Pelo projeto, o Ministério da
Educação e Cultura estabeleceria
os currículos mínimos e as exigências para que alguém saísse
com o título de psicanalista. Também definiria as regras para que
as sociedades pudessem oferecer
a formação. O Conselho Federal
de Medicina, por sua vez, fiscalizaria o desempenho dos profissionais a partir de um código de
ética a ser redigido. O CEF, que
também participa do manifesto,
assim como a Associação Brasileira de Psiquiatria, já manifestou
sua oposição.
As sociedades tradicionais argumentam que a formação do
psicanalista se dá pela análise pessoal, por cursos teóricos e pela supervisão dos casos clínicos. Seriam requisitos impossíveis de serem definidos ou controlados por
qualquer grade curricular. A ética
dos profissionais e a tradição das
sociedades seriam a garantia de
seriedade para o "consumidor".
Sem regras
Olhando pelo lado do paciente,
no entanto, alguma forma de regulação da psicanálise poderia
ajudar. Numa área sem regras
nem parâmetros, o "consumidor"
não sabe a quem está pagando
nem terá a quem recorrer em caso
de se sentir enganado. Sociedades
mais novas e pouco conhecidas
oferecem cursos de final de semana e mesmo por correspondência.
Por consenso, os grupos de estudo só admitem alunos com curso superior, mas nada impede que
aceitem estudantes com o segundo grau. "A regulamentação vem
moralizar a profissão", afirma
Heitor Silva.
Poderia até ser assim, mas o
projeto de lei não ouviu as principais sociedades. Segundo o autor
do texto, 29 psicanalistas de seis
diferentes sociedades participaram da redação.
Pelo menos seis outros projetos
tentando regulamentar a psicanálise, nunca de iniciativa das sociedades, já fracassaram no Congresso.
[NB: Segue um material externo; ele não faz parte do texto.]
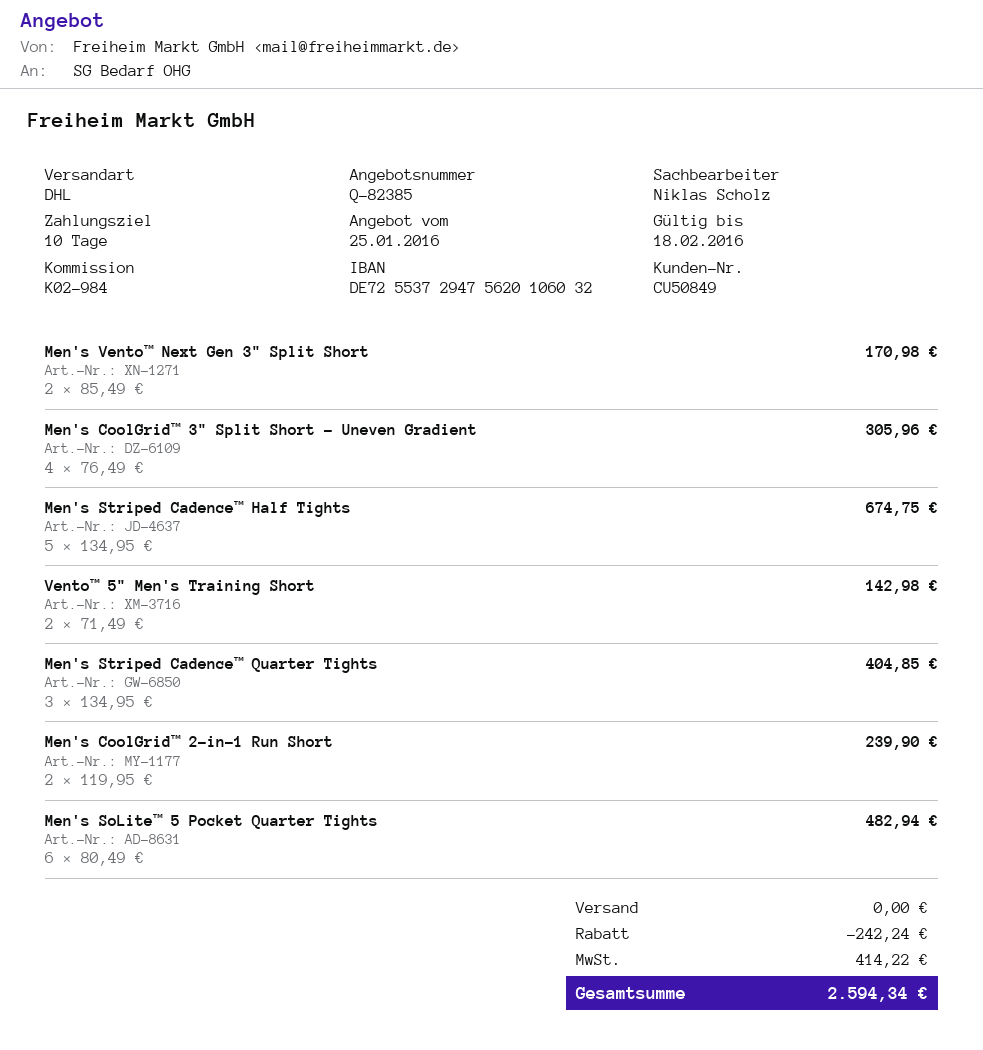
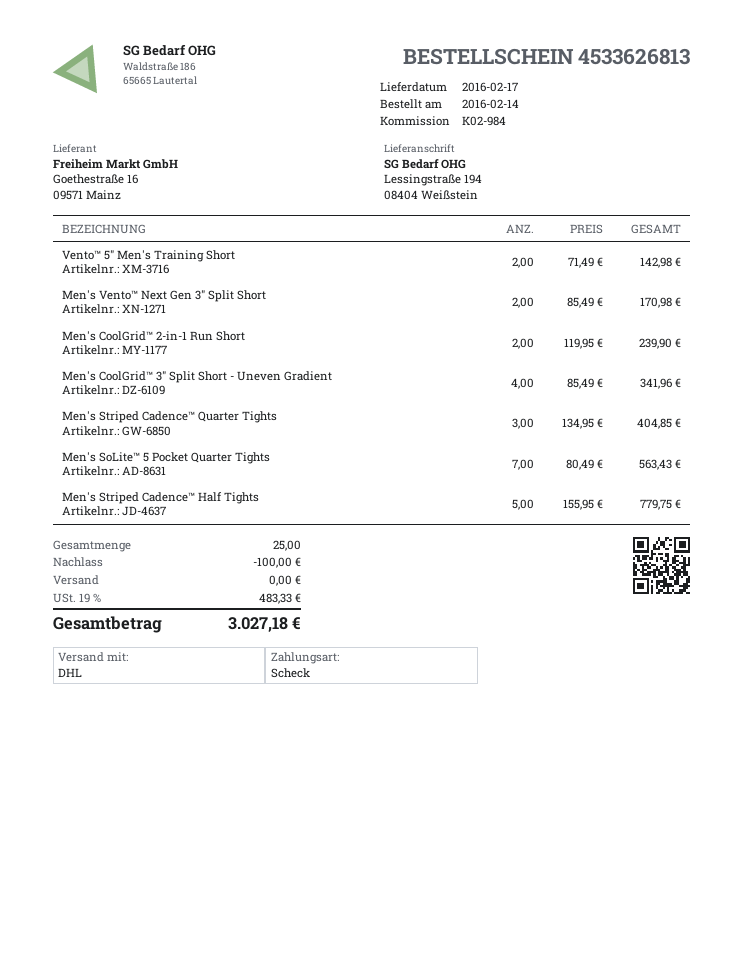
Men's CoolGrid™ 3" Split Short - Uneven Gradient: 4 x 76.49 = 305.96 -> 4 x 85.49 = 341.96
Men's Striped Cadence™ Half Tights: 5 x 134.95 = 674.75 -> 5 x 155.95 = 779.75
Men's SoLite™ 5 Pocket Quarter Tights: 6 x 80.49 = 482.94 -> 7 x 80.49 = 563.43
discount: 242.24 -> 100.00
tax: 414.22 -> 483.33
total: 2594.34 -> 3027.18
Mesmos nos meios mais
tradicionais, no entanto, há aqueles que vêem como inevitável uma
certa normatização da psicanálise, decorrência natural de seu
crescimento.
Ana Bock fala numa possível
"ordenação da perspectiva psicanalista". E Wilson Amendoeira
faz a proposta de uma entidade de
psicanalistas que se auto-regulasse. Mas regulação ou ordenação
nada têm a ver com regulamentação, ressalvam.